The crew heads off to Pelorum, a luxurious resort planet, where they rent out a suite that costs 1,000 credits a night. Each crew member regales the others with their personal fantasies of how they wish their lives would change if they each had limitless wealth. Meanwhile, Sanda prepares his men to take down Reynolds. At the same time, the Builder tortures Reynolds' buyer for his role in trafficking the drone, pulling out all of his teeth, a practice run of what he intends to do to Reynolds. Because the drone was designed to expel microscopic tracking beacons in the event of unexpected shutdown or failure, he is able to track Reynolds and his crew to Pelorum. Reynolds and Zoe detect the arrival of Sanda's ship, who is also on Pelorum, and identify Sanda, who is en route to Inara's shuttle. Reynolds journeys to the shuttle, and is surprised to see Dr. Simon Tam emerge from it. He is then knocked unconscious by Sanda, who ties him up and beats him, thinking him a Dust Devil.

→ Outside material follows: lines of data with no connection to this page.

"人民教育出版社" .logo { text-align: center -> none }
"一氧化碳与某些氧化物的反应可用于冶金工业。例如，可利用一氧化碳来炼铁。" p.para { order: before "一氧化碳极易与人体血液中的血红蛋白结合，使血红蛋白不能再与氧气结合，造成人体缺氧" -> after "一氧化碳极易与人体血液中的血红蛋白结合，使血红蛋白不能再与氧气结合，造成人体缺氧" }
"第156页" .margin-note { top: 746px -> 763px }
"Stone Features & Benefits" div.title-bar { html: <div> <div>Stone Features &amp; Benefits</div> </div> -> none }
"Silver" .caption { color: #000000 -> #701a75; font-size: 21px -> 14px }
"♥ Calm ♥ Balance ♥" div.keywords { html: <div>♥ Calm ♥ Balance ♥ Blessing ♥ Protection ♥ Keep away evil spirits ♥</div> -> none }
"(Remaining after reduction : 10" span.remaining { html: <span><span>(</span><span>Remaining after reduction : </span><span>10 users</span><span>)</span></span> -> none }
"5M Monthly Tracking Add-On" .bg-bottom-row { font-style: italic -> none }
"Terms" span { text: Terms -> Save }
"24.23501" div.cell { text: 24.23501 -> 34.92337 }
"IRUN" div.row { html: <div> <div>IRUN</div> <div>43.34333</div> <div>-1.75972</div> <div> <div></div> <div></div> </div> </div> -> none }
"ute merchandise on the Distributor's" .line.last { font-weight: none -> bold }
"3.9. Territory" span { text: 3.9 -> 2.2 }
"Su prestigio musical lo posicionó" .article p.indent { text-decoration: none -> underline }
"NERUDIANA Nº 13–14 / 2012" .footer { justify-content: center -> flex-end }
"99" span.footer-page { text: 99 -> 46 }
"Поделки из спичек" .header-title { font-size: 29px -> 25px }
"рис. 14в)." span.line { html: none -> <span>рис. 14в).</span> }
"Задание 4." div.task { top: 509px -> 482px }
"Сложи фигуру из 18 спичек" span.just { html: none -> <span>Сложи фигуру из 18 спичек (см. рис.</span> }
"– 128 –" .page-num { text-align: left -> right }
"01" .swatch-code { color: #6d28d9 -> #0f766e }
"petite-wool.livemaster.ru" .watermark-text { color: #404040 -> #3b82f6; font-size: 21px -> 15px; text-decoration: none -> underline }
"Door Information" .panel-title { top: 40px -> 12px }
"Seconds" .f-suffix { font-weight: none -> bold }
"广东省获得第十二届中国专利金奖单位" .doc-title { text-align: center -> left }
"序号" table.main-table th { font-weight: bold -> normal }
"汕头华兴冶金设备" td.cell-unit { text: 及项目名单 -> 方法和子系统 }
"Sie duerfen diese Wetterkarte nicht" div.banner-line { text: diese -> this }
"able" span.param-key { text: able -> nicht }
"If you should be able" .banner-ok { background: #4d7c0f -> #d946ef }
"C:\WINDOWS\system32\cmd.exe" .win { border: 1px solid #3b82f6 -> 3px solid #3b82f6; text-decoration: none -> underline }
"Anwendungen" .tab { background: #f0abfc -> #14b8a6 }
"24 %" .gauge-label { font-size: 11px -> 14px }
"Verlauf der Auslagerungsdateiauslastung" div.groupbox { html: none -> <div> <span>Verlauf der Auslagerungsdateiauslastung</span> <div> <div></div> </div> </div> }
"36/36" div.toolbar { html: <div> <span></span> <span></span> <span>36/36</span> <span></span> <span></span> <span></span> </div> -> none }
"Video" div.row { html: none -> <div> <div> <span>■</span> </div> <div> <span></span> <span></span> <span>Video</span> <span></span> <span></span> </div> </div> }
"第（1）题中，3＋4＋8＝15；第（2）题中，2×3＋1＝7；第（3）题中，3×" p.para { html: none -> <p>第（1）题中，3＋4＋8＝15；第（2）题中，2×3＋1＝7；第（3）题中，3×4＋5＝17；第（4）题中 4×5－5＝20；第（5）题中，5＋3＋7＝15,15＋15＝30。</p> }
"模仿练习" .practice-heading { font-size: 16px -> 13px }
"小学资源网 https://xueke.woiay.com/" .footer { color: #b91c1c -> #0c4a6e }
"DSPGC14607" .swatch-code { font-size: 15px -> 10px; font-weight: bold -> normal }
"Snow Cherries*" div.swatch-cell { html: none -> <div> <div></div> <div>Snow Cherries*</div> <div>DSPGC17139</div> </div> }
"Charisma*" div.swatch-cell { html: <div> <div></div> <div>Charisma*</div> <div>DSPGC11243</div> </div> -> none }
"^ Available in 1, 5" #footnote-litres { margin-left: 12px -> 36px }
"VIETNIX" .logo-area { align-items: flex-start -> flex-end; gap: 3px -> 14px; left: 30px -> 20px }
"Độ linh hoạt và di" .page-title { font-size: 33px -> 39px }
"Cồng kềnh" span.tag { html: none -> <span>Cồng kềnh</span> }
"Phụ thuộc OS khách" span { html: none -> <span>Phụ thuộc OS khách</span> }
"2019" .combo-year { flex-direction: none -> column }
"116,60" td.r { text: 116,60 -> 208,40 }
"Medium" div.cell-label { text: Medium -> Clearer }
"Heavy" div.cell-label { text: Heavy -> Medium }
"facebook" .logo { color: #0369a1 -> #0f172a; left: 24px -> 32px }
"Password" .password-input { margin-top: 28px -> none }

Zoe later investigates Inara's shuttle, and notices the signs of the struggle nearby that alerts her to what has happened to Reynolds. She informs the rest of the crew that the Dust Devil that Sanda is looking for is her, as she was one of the soldiers who kept on fighting after the end of the war, thinking themselves "peacemakers". She broadcasts an open message for Sanda to hear, informing him of the location at which she will surrender to him, hoping to lure him into an ambush. Just after Sanda arrives with Malcolm and some men, Sanda's ship is blown up by the Builder, who has appeared to exact revenge on Reynolds. Reynolds' crew and Sanda's fight off the Builder together. After the Builder is defeated, Sanda allows Reynolds and his crew to depart, but Reynolds then learns that Sanda's men stole the money from Serenity. Later, Inara observes that Reynolds is neither surprised nor concerned about the loss of the money, and suggests that unlike the others, Reynolds is already living out the life he wants, and that it would be threatened if the rest of his crew suddenly became rich enough to go off in their own directions. Reynolds responds that he simply accepts where he is in life, preferring not to dwell in fantasy.

==Publication dates==
- Issue #1: March 12, 2008
- Issue #2: April 9, 2008
- Issue #3: May 14, 2008
- Trade paperback: October 13, 2008 (ISBN 978-1-59582-162-1)

== Awards ==
The trade paperback won Diamond's 2008 Gem Award for "Licensed Trade Paperback of the Year".

Serenity: Better Days was nominated for the first Hugo Award for Best Graphic Story.